[Itemized modification records]
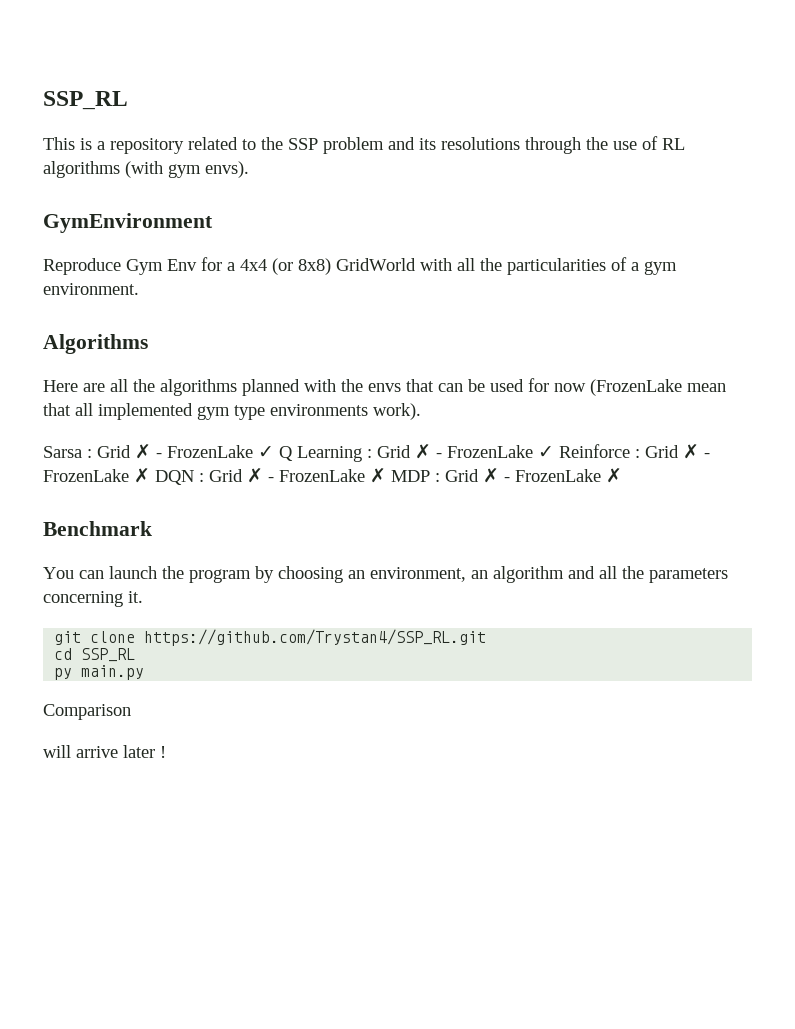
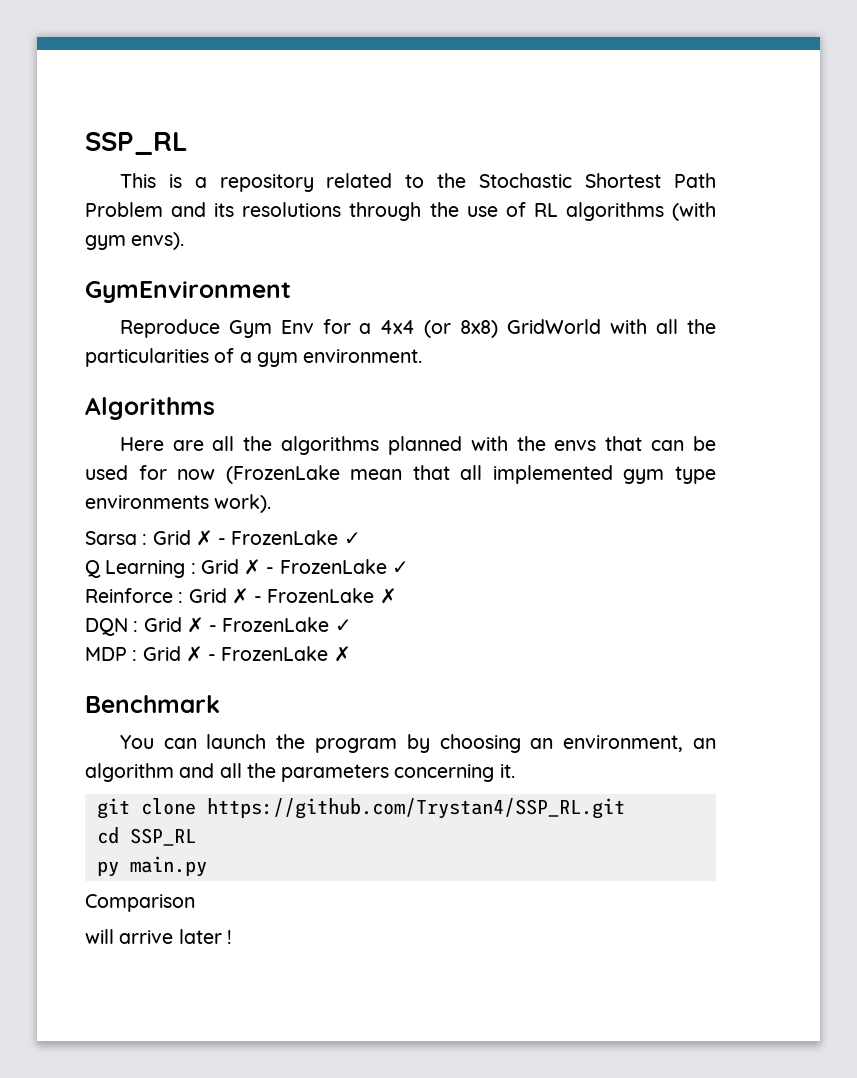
[288,137,384,154] SSP problem -> [479,173,716,188] [85,202,163,217] Stochastic Shortest Path Problem
(274, 452) none -> (361, 538) //
(554, 452) none -> (409, 567) //
(150, 475) none -> (397, 596) //
[370,468,386,483] ✗ -> [334,619,352,632] ✓ //

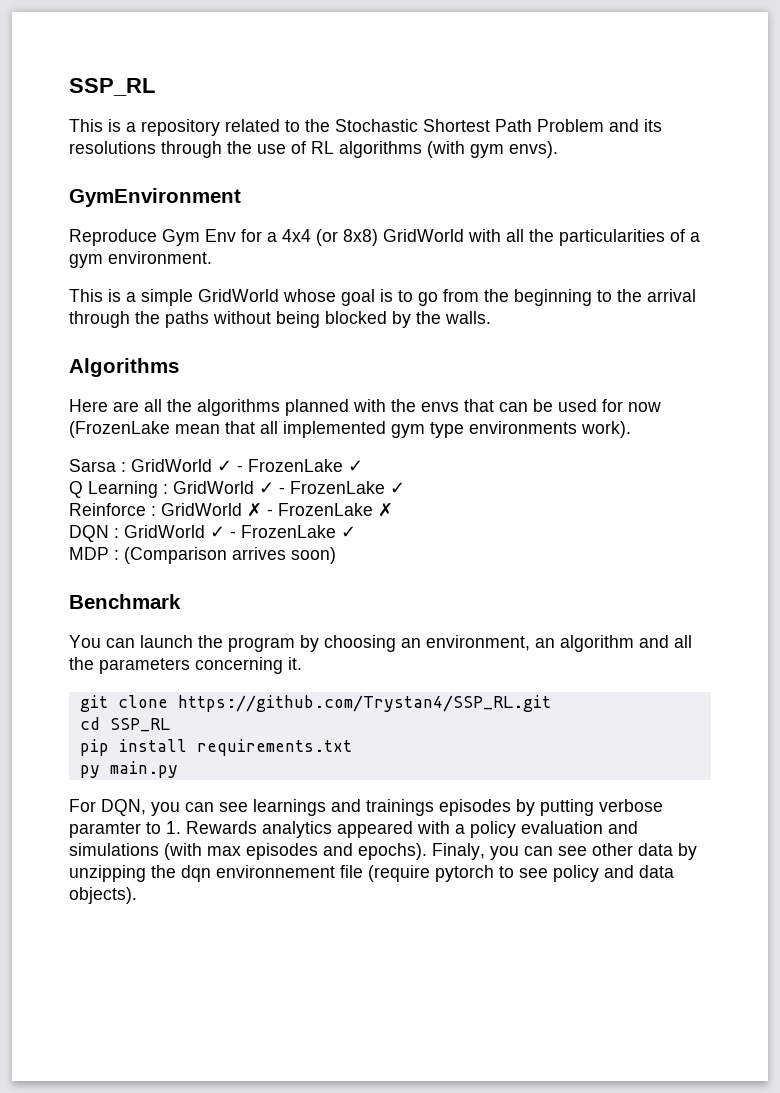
(423, 356) none -> [69,289,696,306] [69,311,491,328] // This is a simple GridWorld whose goal is to go from the beginning to the arrival through the paths without being blocked by the walls.
[152,530,213,546] Grid ✗ -> [131,459,232,472] GridWorld ✓
[200,559,262,575] Grid ✗ -> [173,481,274,494] GridWorld ✓
[188,588,227,603] Grid -> [161,503,242,516] GridWorld
[143,617,204,633] Grid ✗ -> [124,525,225,538] GridWorld ✓
[142,646,351,662] Grid ✗ - FrozenLake ✗ -> [124,547,336,564] (Comparison arrives soon)
(196, 837) none -> [79,739,352,756] // pip install requirements.txt
[85,894,195,912] [85,929,232,944] Comparison // will arrive later ! -> [69,799,663,816] [69,821,638,838] [69,843,697,860] [69,865,674,882] [69,887,137,904] For DQN, you can see learnings and trainings episodes by putting verbose paramter to 1. Rewards analytics appeared with a policy evaluation and simulations (with max episodes and epochs). Finaly, you can see other data by unzipping the dqn environnement file (require pytorch to see policy and data objects).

* Exercise instructions
Across the data, tally the lines containing "Comparison" and give back the number alone.

* Response to this exercise
2